I’ve tried to organize this blog post in a couple of different ways and I’m not really satisfied with any. So, here goes. My apologies if my thoughts are scattered… and I’m hoping for some dialogue from the larger community.
Undergraduate research is mandatory for Biology majors at Allegheny College — to graduate, each student must fulfill a two-semester Senior Comprehensive Research project (which they develop during their Junior Seminar and/or during their 1st semester of their Senior Comp). During the Spring Semester prior to their senior year, upcoming seniors select (and rank) 3 faculty members with whom they wish to do their Senior Comp project with; we meet as a faculty and see how things would look if we paired up every student with their 1st choice and make modifications as needed. Generally, students get to do their Senior Comp project with their 1st or 2nd choice and thus pursue a research project they are interested in. Many of our seniors are interested and they end up turning out very nice theses. However, the majority of our sophomores are often disinterested and not engaged in scientific inquiry. This has me wondering whether it is them, us (as faculty), or a combination of the two. How do we balance teaching large classes of sophomores the foundations of biology while promoting their critical thinking? How can we spark their enthusiasm to ask questions and to think beyond their next exam?
Is it Them?
Have modern undergraduate students changed since I was in college? Do they relay on txt message communication so much that they’ve lost any level of comfort in speaking out loud in front of a group? Are risks rewarded in high school or are they discouraged because they detract from the flow of class? I spend quite a bit of time thinking about these types of topics because many of my students are sophomores. Of the 4 class sections that I’ve taught in my first year at Allegheny, 3 of those sections are sophomore-level courses. As a new faculty, I don’t yet have a solid reputation within our department, so I actively recruit students to work with me; most of these students come from the classes that I teach. Part of my interest in these topics is personal because some of these students will end up working with me during their senior year… and I want to work with students that are excited about doing science. Identifying students early in their career that I think would be a good fit in my lab certainly has its benefits. Like most faculty, I am more interested in recruiting students that are interested in asking questions and who aren’t afraid of taking risks than recruiting students with a 4.0 GPA but have little interest in anything that isn’t on their next exam. I spend quite a bit of time conversing with students to “feel them out”, because their personality in a large classroom setting might be fundamentally different than a small group setting.
Is it Us?
Although our curriculum is set up so that students have to develop an independent research project, I’m afraid that we don’t successfully develop these skills until our students are juniors or seniors. As such, I’ve also spent considerably more time than I ever thought I would thinking about how we teach our intro courses at Allegheny. Are all the topics that we teach absolutely necessary? For example, would we service our students better by cutting Hardy Weinberg Equilibrium out of our intro “Genetics, Development, Evolution” course and spend more time discussing case studies related to topics such as evolutionary development that promote active learning? How do we set a culture for this in the classroom? How can we change student customs from being lectured at to engaging with the material and actually thinking and processing it?

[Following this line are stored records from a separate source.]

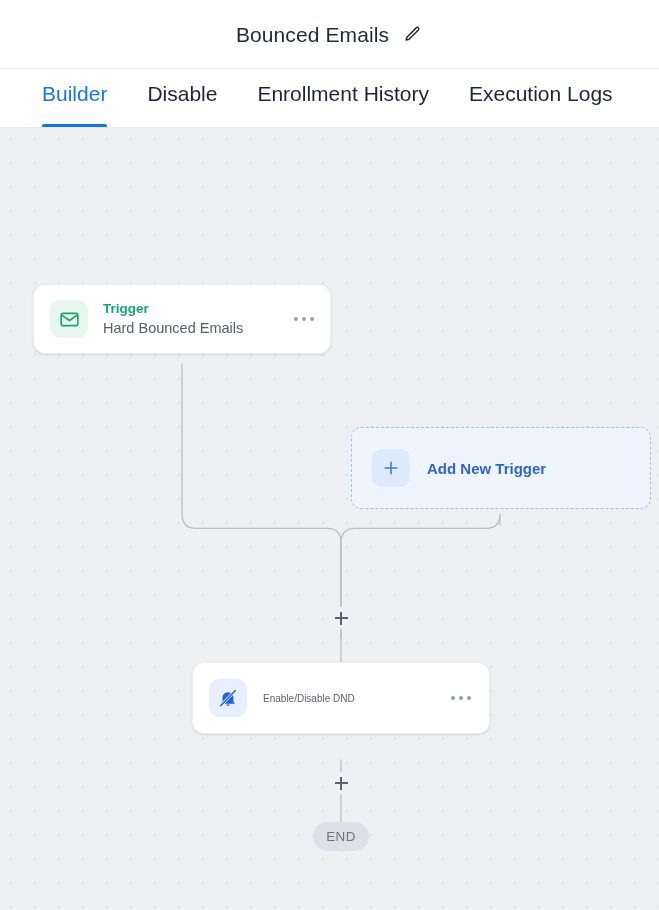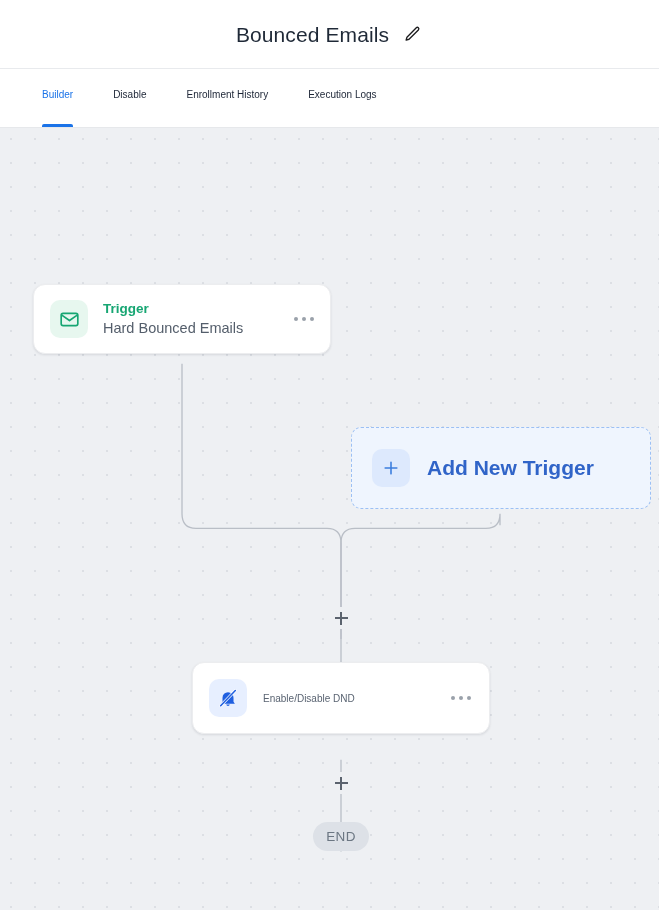--- a/index.html
+++ b/index.html
@@ -68,7 +68,7 @@
     position: relative;
     display: flex;
     align-items: center;
-    font-size: 10px;
+    font-size: 21px;
     color: #1c2536;
     cursor: pointer;
     padding: 0 0 8px 0;

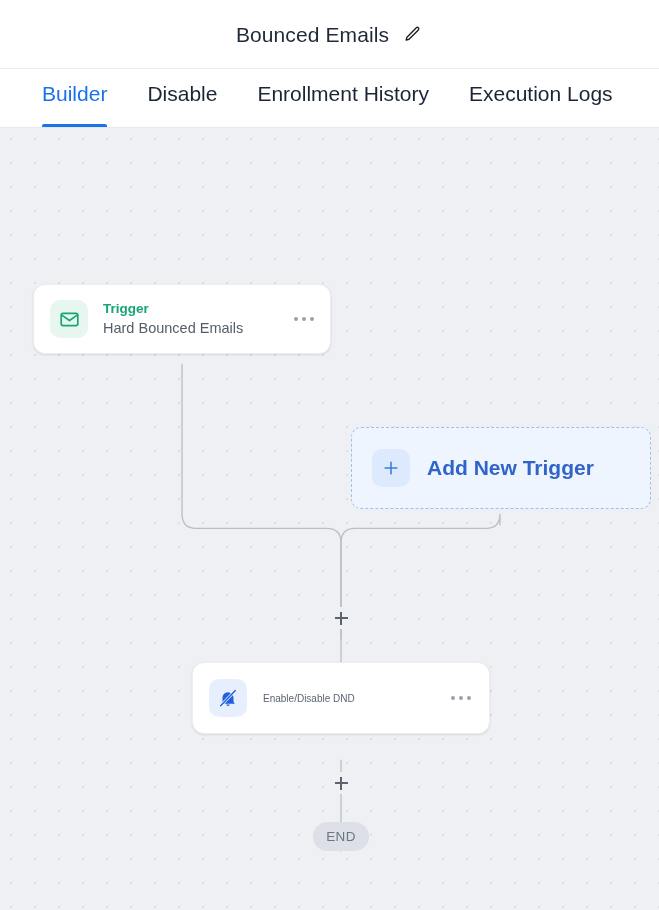--- a/index.html
+++ b/index.html
@@ -199,7 +199,7 @@
 
   .add-trigger-label {
     margin-left: 17px;
-    font-size: 21px;
+    font-size: 15px;
     font-weight: 600;
     color: #3064c8;
     white-space: nowrap;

I have a feeling that this isn’t a unique problem with Allegheny… and I have a feeling that many of us faculty are frustrated about what we can do. I am confident in the liberal arts model of education and recognize the benefits of their curricula. I also recognize that we might be losing some of our best upcoming scientists because we are not capitalizing on developing their potential research strengths earlier on in their academic careers.